Data shown:
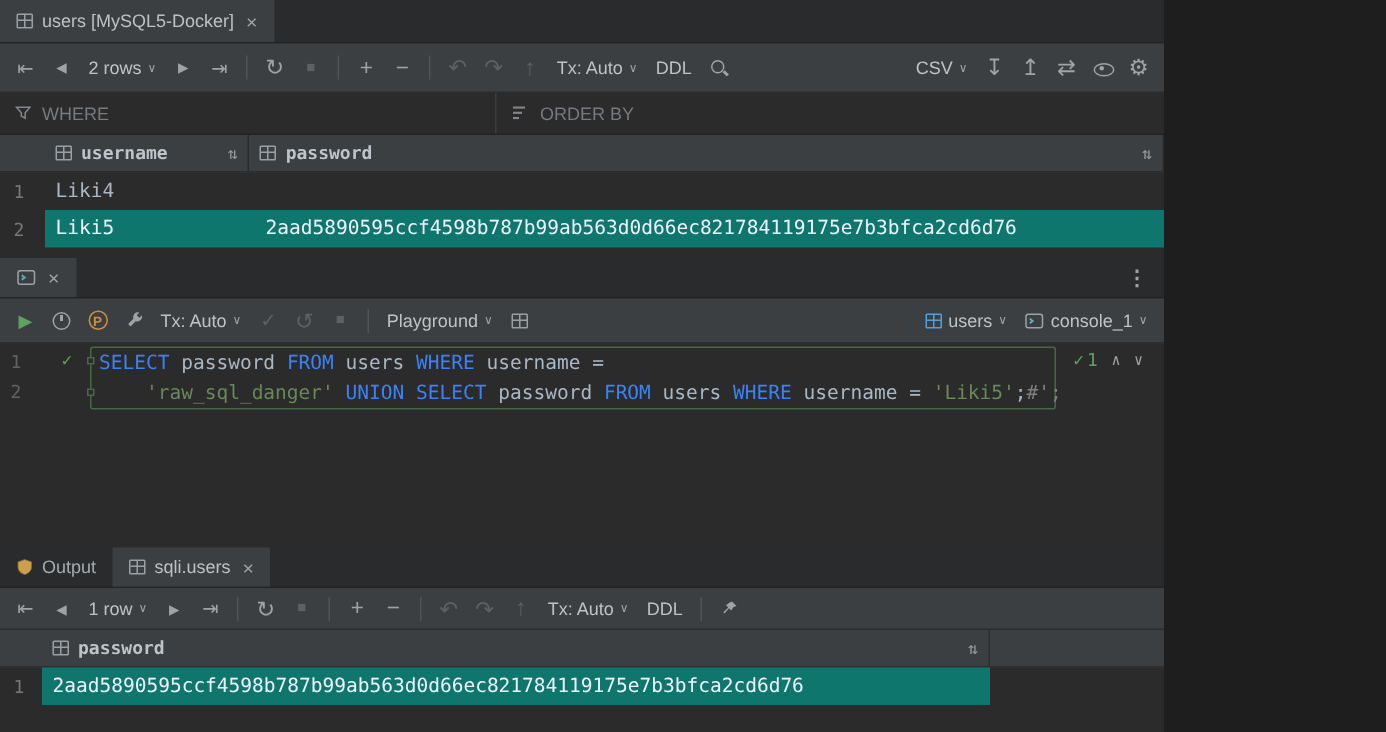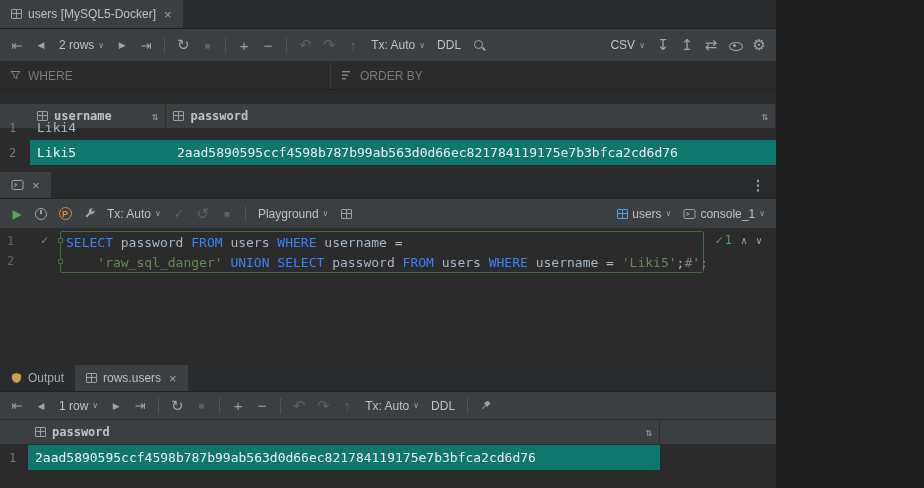--- a/index.html
+++ b/index.html
@@ -150,7 +150,7 @@
     </div>
   </div>
 
-  <div class="abs ghead" style="top:104px;height:25px">
+  <div class="abs ghead" style="top:90px;height:25px">
     <div class="gut" style="width:30px"></div>
     <div class="hcol" style="width:140px">
       <span class="tblic"></span>

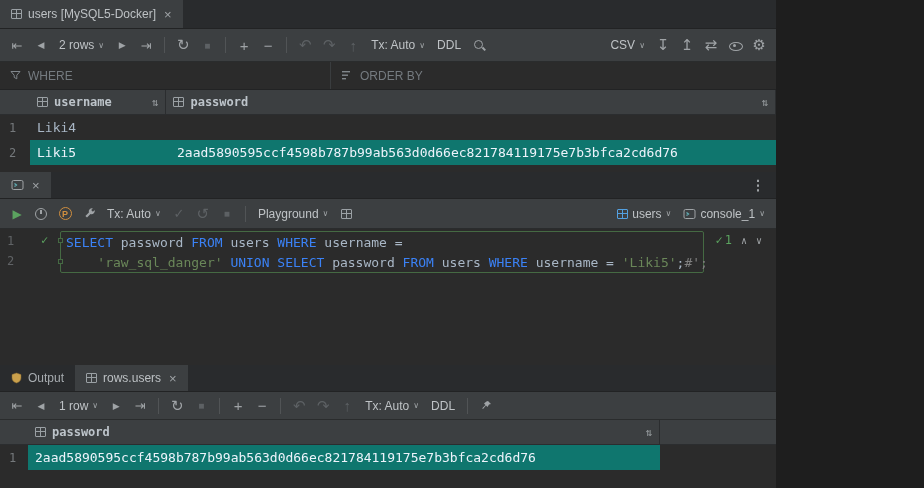--- a/index.html
+++ b/index.html
@@ -290,7 +290,7 @@
     </div>
     <div class="tab">
       <span class="tblic"></span>
-      <span>rows.users</span>
+      <span>sqli.users</span>
       <span class="close">×</span>
     </div>
   </div>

Try it:
Once the pictures are set aside, output the whole listing exactly.

Task solution:
--- a/index.html
+++ b/index.html
@@ -150,7 +150,7 @@
     </div>
   </div>
 
-  <div class="abs ghead" style="top:104px;height:25px">
+  <div class="abs ghead" style="top:90px;height:25px">
     <div class="gut" style="width:30px"></div>
     <div class="hcol" style="width:140px">
       <span class="tblic"></span>

--- a/index.html
+++ b/index.html
@@ -290,7 +290,7 @@
     </div>
     <div class="tab">
       <span class="tblic"></span>
-      <span>rows.users</span>
+      <span>sqli.users</span>
       <span class="close">×</span>
     </div>
   </div>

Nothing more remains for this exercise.